Besides the personal power a guru exercises over a student, another kind of power can manifest in the practitioner of spritual practices. Felt as a physical energy, it produces an experience of transcendence. The ancient sexual discipline of Tantra, a prime example, has become popular in modern adaptaions without traditional Tantra’s exacting requirements.
In Radical Ecstasy, Easton and Hardy relate their experience of transcendence with S/M. They describe their practice of S/M as a method of “following a path in the body to transform what is going on in the mind.” With the goal of an experience “more than orgasm,” they have explored several spiritual practices rooted in the body — including yoga, prana, ritual dance, drumming — and tantra. The book is full of descriptions of S/M sessions using techniques from these paths, especially tantra.
“We live in a culture that does not value pleasure or ecstasy,” Easton and Hardy observe. Not to speak of the judgment levied by mainstream religion. But I got the feeling these two regard ecstasy as a basic human need. This delighted me, because I have had a couple of experiences of transcendence, and they blessed my life. Indeed as I read the book, the authors’ attitudes struck me as constructive and refreshing — even inspiring. The practice of S/M still didn’t draw me, but I was more than a little in love with these two women.
One story from the book, however, came back to haunt me. At a tantra workshop, Hardy had a more intense experience than ever before. The description in the book was dramatic but not alarming, since Hardy concluded it with a mild reaffirmation of “the path to ecstasy.” The book was published in 2004. In 2013, Hardy published a scarier description, on the website Salon:
I began to scream, and I kept screaming. I tipped over backward, arched up off the floor, borne only by the crown of my head and the soles of my feet (with Dossie, caught, straddling me in midair). I was utterly out of control, my body wracked with wave after wave of energy.
It was like grabbing a live wire — slower, deeper, more systematic, but with the same inescapability and the same terror. And it was the deepest ecstasy I’ve ever felt, like orgasm times a hundred, from the tips of my hair to the ends of my toenails.
I couldn’t remember how to stop. I thought I might die.

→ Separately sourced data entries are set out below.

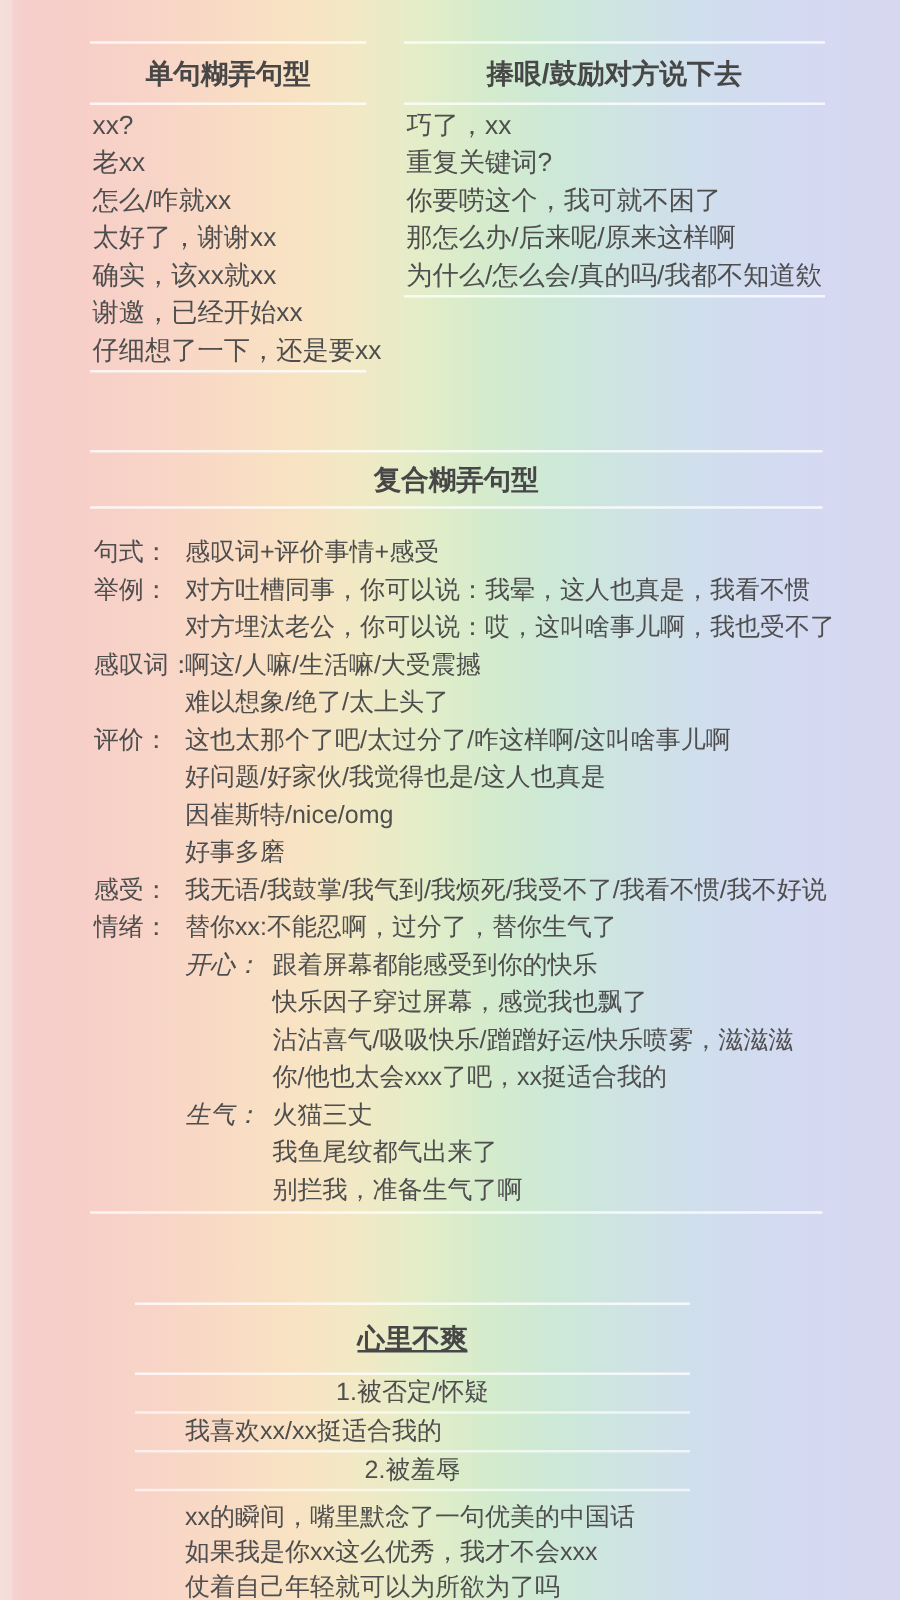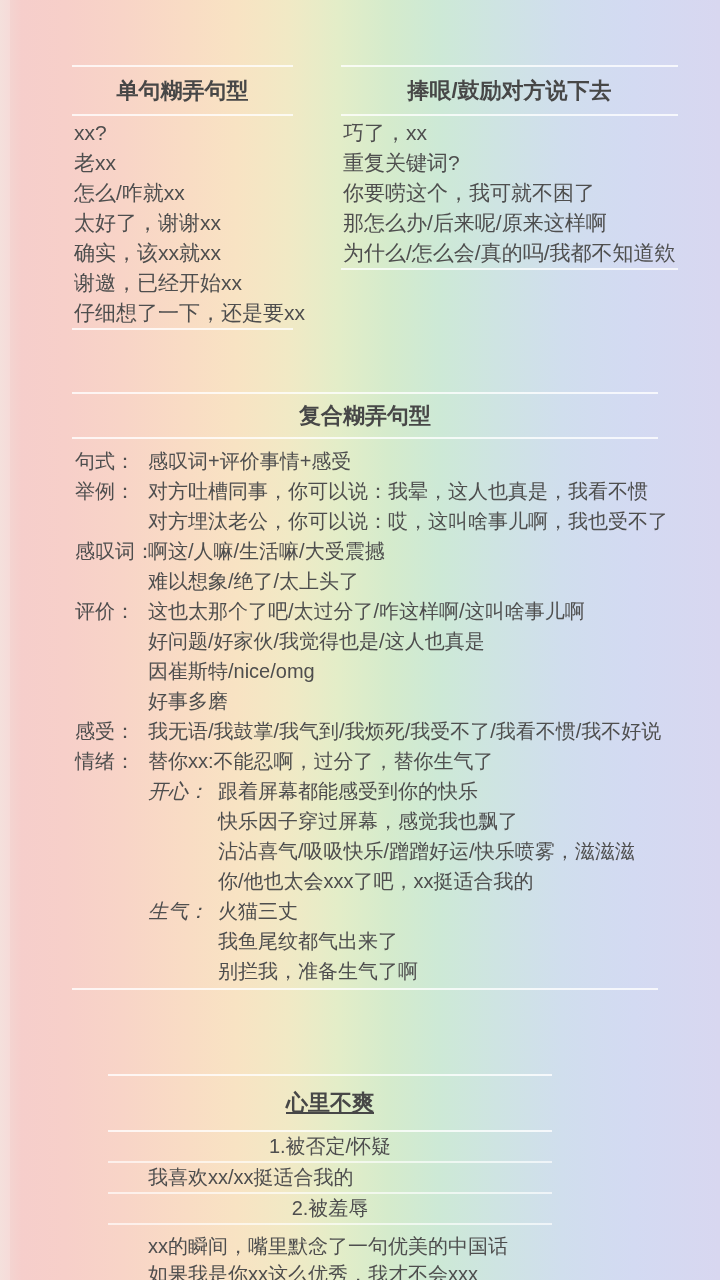--- a/index.html
+++ b/index.html
@@ -17,7 +17,7 @@
     content:"";position:absolute;left:0;top:0;width:10px;height:100%;
     background:rgba(255,255,255,0.18);
   }
-  .tbl{position:absolute;margin-top:32px;}
+  .tbl{position:absolute;}
   .thead{
     border-top:2px solid rgba(255,255,255,0.78);
     border-bottom:2px solid rgba(255,255,255,0.78);

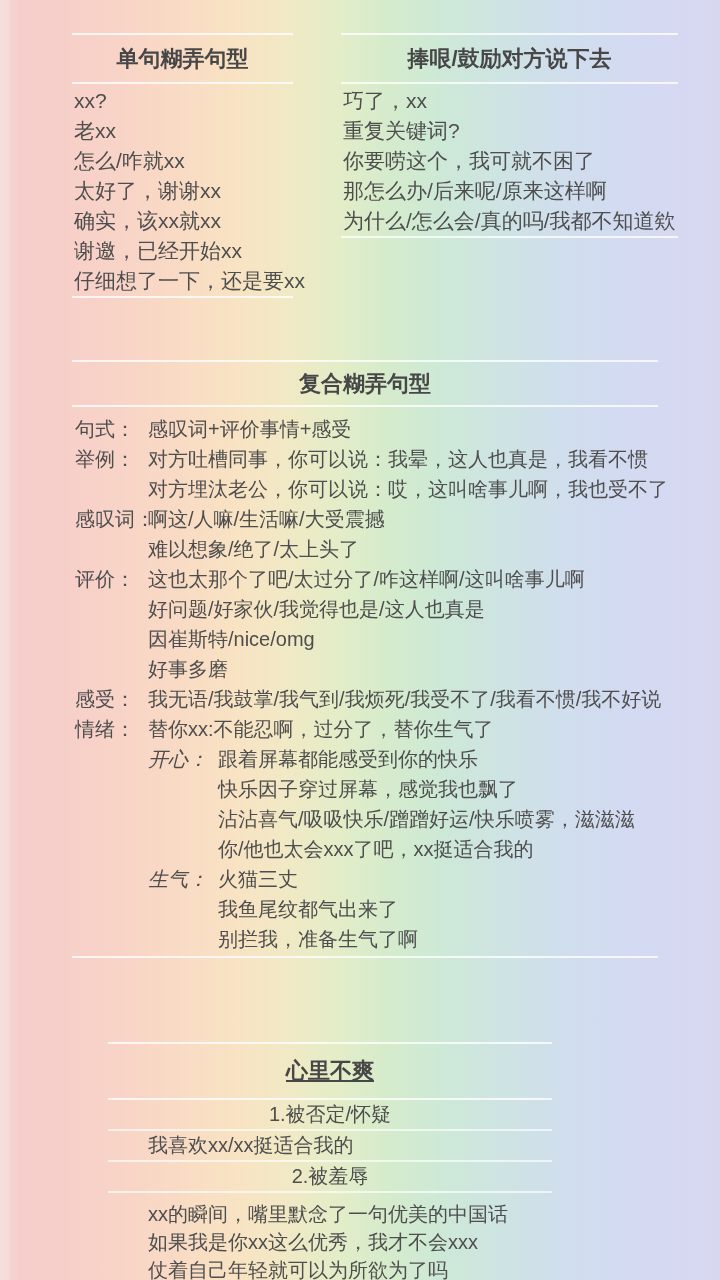--- a/index.html
+++ b/index.html
@@ -25,7 +25,7 @@
     font-weight:700;font-size:22px;color:#474747;white-space:nowrap;
   }
   .t-left{left:72px;top:33px;width:221px;}
-  .t-right{left:341px;top:33px;width:337px;}
+  .t-right{left:323px;top:33px;width:337px;}
   .t-left .thead,.t-right .thead{height:47px;}
   .t-left .tbody,.t-right .tbody{
     padding-top:2px;border-bottom:2px solid rgba(255,255,255,0.78);

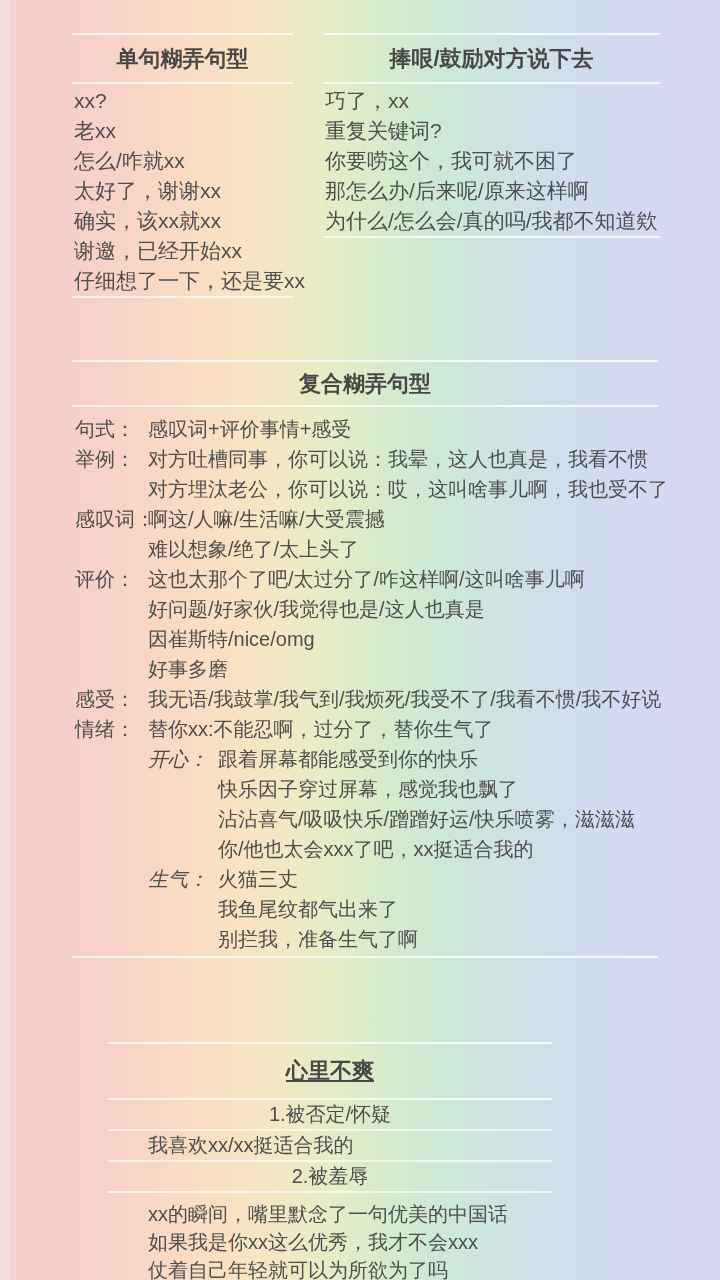--- a/index.html
+++ b/index.html
@@ -35,7 +35,7 @@
   .t-mid{left:72px;top:360px;width:586px;}
   .t-mid .thead{height:43px;}
   .mid-body{
-    padding:7px 0 2px 0;
+    padding:20px 0 2px 0;
     border-bottom:2px solid rgba(255,255,255,0.78);
   }
   .mrow{display:flex;font-size:20px;line-height:30px;white-space:nowrap;padding-left:3px;}

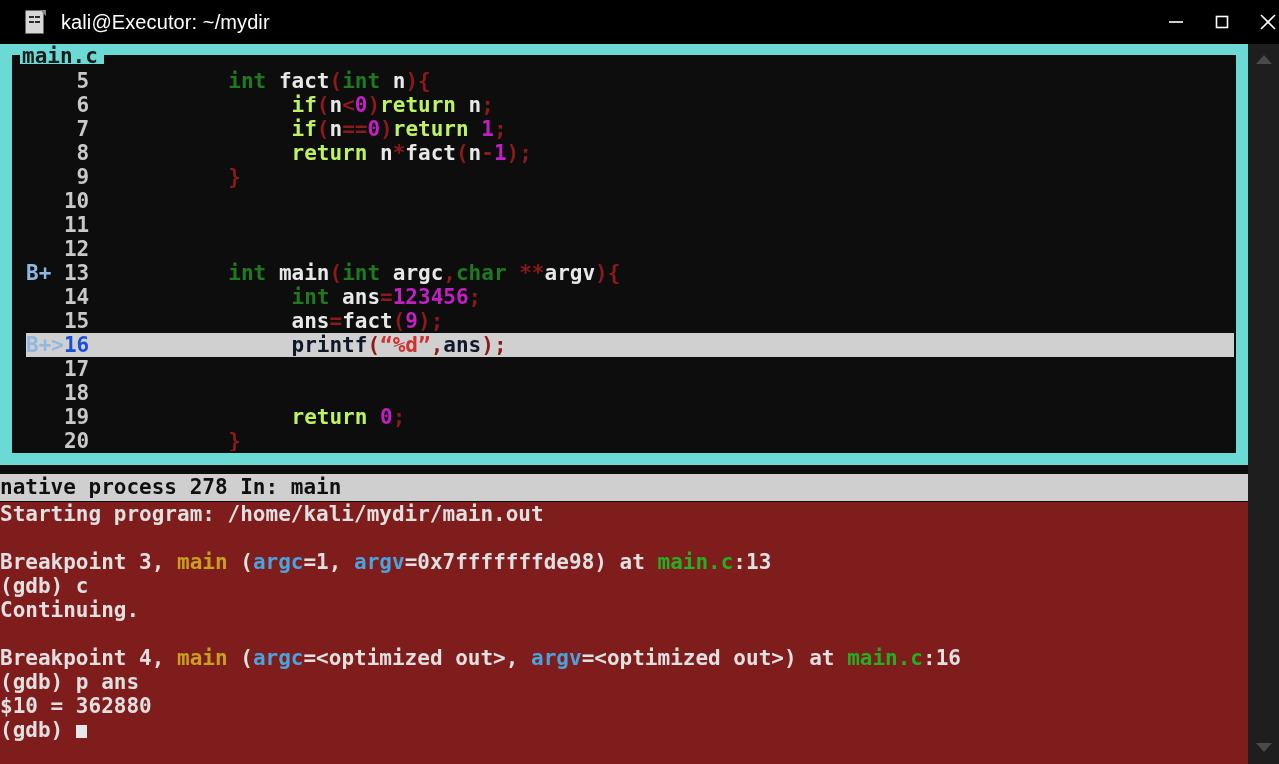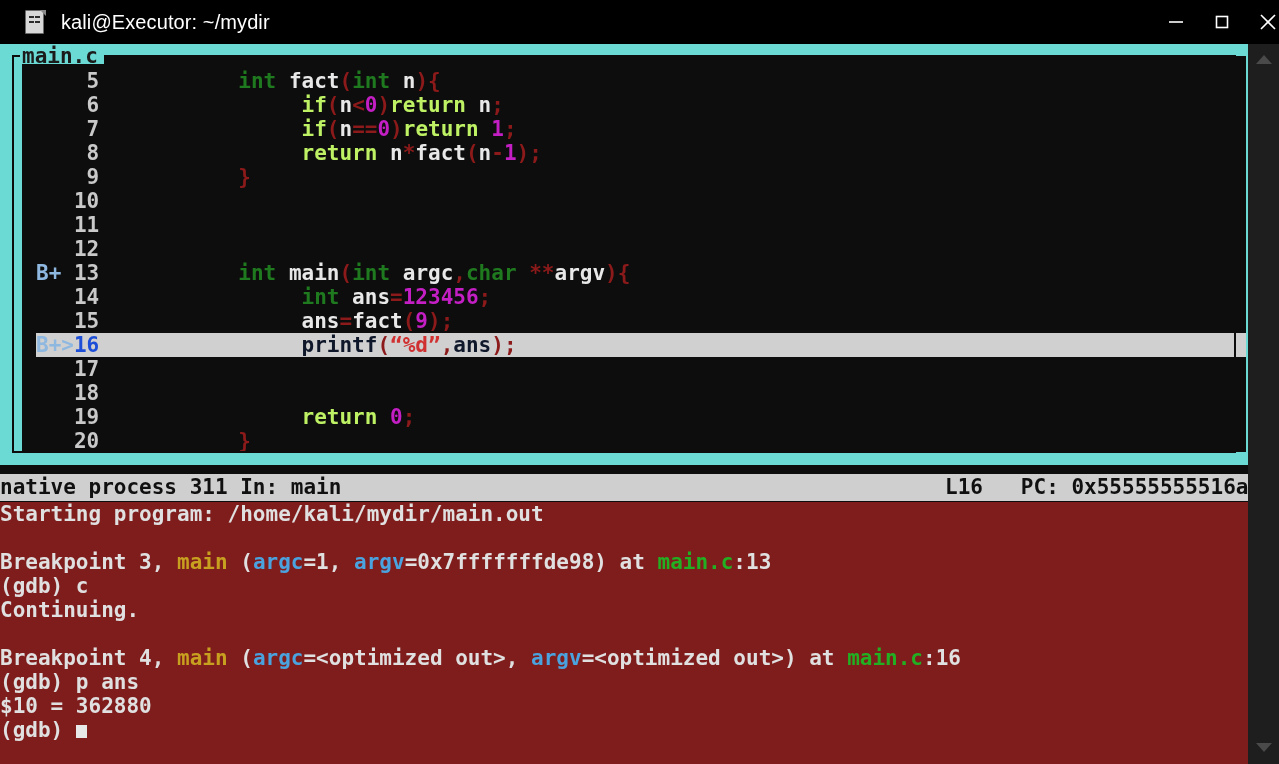--- a/index.html
+++ b/index.html
@@ -99,7 +99,6 @@
     width: 1224px; height: 396px;
     background: #0d0d0d;
     overflow: hidden;
-    margin-left: 10px;
   }
   
   #src-label {

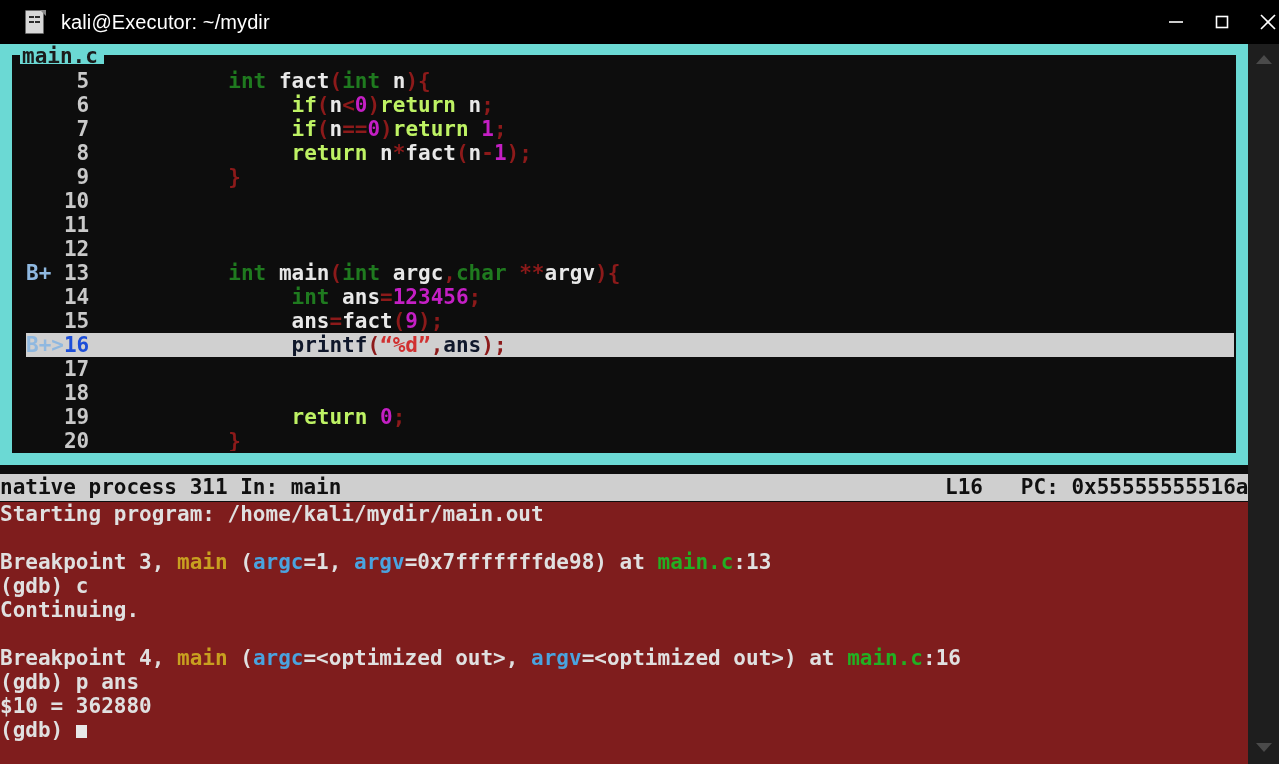--- a/index.html
+++ b/index.html
@@ -288,7 +288,7 @@
   </div>
 
   <div id="statusbar">
-    <span id="status-left">native process 311 In: main</span>
+    <span id="status-left">native process 278 In: main</span>
     <span id="status-right">L16   PC: 0x55555555516a</span>
   </div>
 

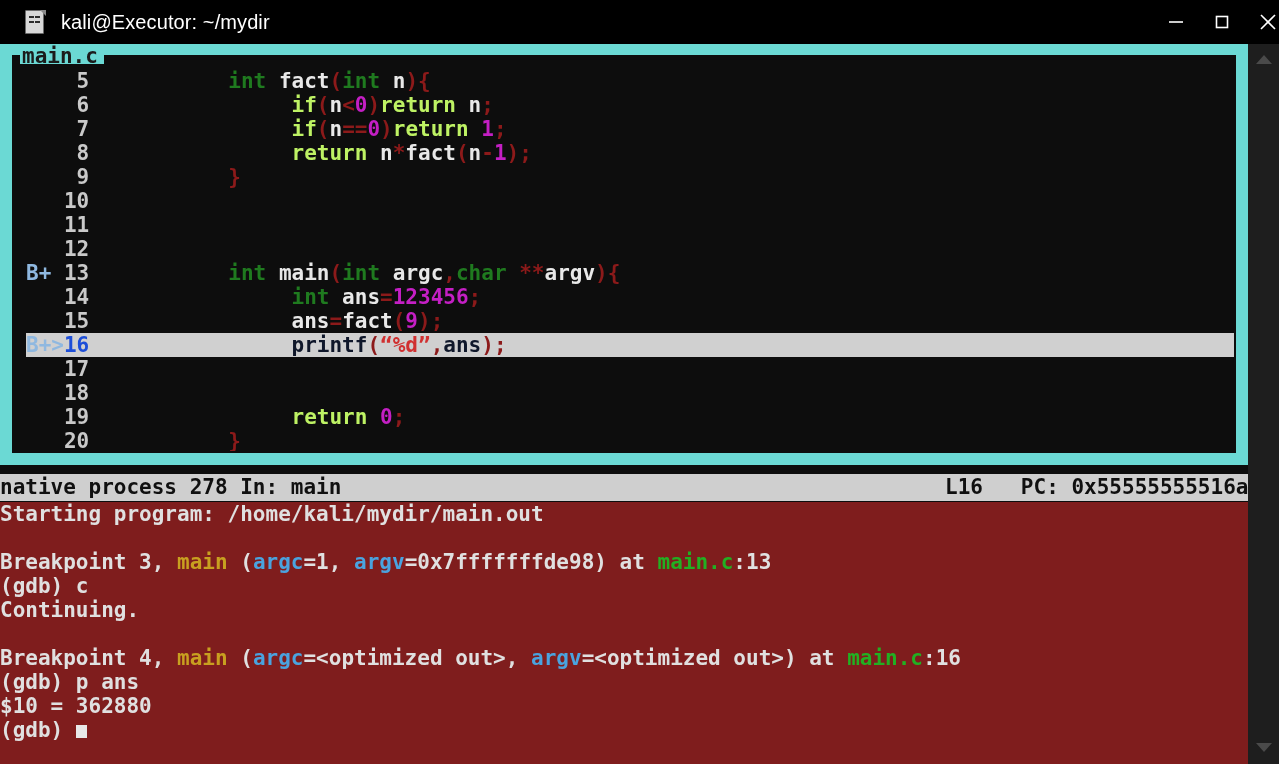--- a/index.html
+++ b/index.html
@@ -289,7 +289,6 @@
 
   <div id="statusbar">
     <span id="status-left">native process 278 In: main</span>
-    <span id="status-right">L16   PC: 0x55555555516a</span>
   </div>
 
   <div id="console"><div class="ln"><span class="c-white">Starting program: /home/kali/mydir/main.out</span></div><div class="ln"></div><div class="ln"><span class="c-white">Breakpoint 3, </span><span class="c-fn">main</span><span class="c-white"> (</span><span class="c-var">argc</span><span class="c-white">=1, </span><span class="c-var">argv</span><span class="c-white">=0x7fffffffde98) at </span><span class="c-file">main.c</span><span class="c-white">:13</span></div><div class="ln"><span class="c-white">(gdb) c</span></div><div class="ln"><span class="c-white">Continuing.</span></div><div class="ln"></div><div class="ln"><span class="c-white">Breakpoint 4, </span><span class="c-fn">main</span><span class="c-white"> (</span><span class="c-var">argc</span><span class="c-white">=&lt;optimized out&gt;, </span><span class="c-var">argv</span><span class="c-white">=&lt;optimized out&gt;) at </span><span class="c-file">main.c</span><span class="c-white">:16</span></div><div class="ln"><span class="c-white">(gdb) p ans</span></div><div class="ln"><span class="c-white">$10 = 362880</span></div><div class="ln"><span class="c-white">(gdb) </span><span class="cursor"></span></div></div>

After the workshop, Hardy learned that she had experienced a “kundalini awakening.” But the terms for what happened were all from a culture she couldn’t relate to. To her it was “a faux-Eastern haze of abstraction and mysticism that makes absolutely no sense to me and does not fit in with the way my world works.”
For years after, the scary energy threatened to overload her whenever she let her attention stray out of intellectual functions and into body feelings — “for example, when I put my attention into my fingertips or my thighs or my belly.” She lost interest in sex, and lived a very quiet life.
How likely is this energy overload in S/M practice? Hardy’s co-author Dossie Easton went through the same workshop without misadventure. Perhaps, Hardy speculates, because Easton was more experienced with the traditional Eastern practices. In Radical Ecstasy, Easton and Hardy give directions for tantra-based exercises. And it’s easy to find workshops incorporating such tantric adaptations along with S/M. How well does this Western tantra training prepare kinksters to handle this kind of energy?
 Easton and Hardy 2004, 69.
 In using the word “tantra” I will capitalize it when I’m referring to the original Eastern form or its accredited descendants, and not capitalize when it’s the new, Western adaptations.
 Hardy 2013.
 Finally in 2015 Hardy wrote she was beginning to recover, and beginning to find a way to understand what had happened, in her own terms. See Hardy’s reply to James Rowling’s post: Rowling,”Betrayed by Sacred Sex?”. (Her comment is brief, but she says she says she’ll publish more on the subject in an upcoming memoir.)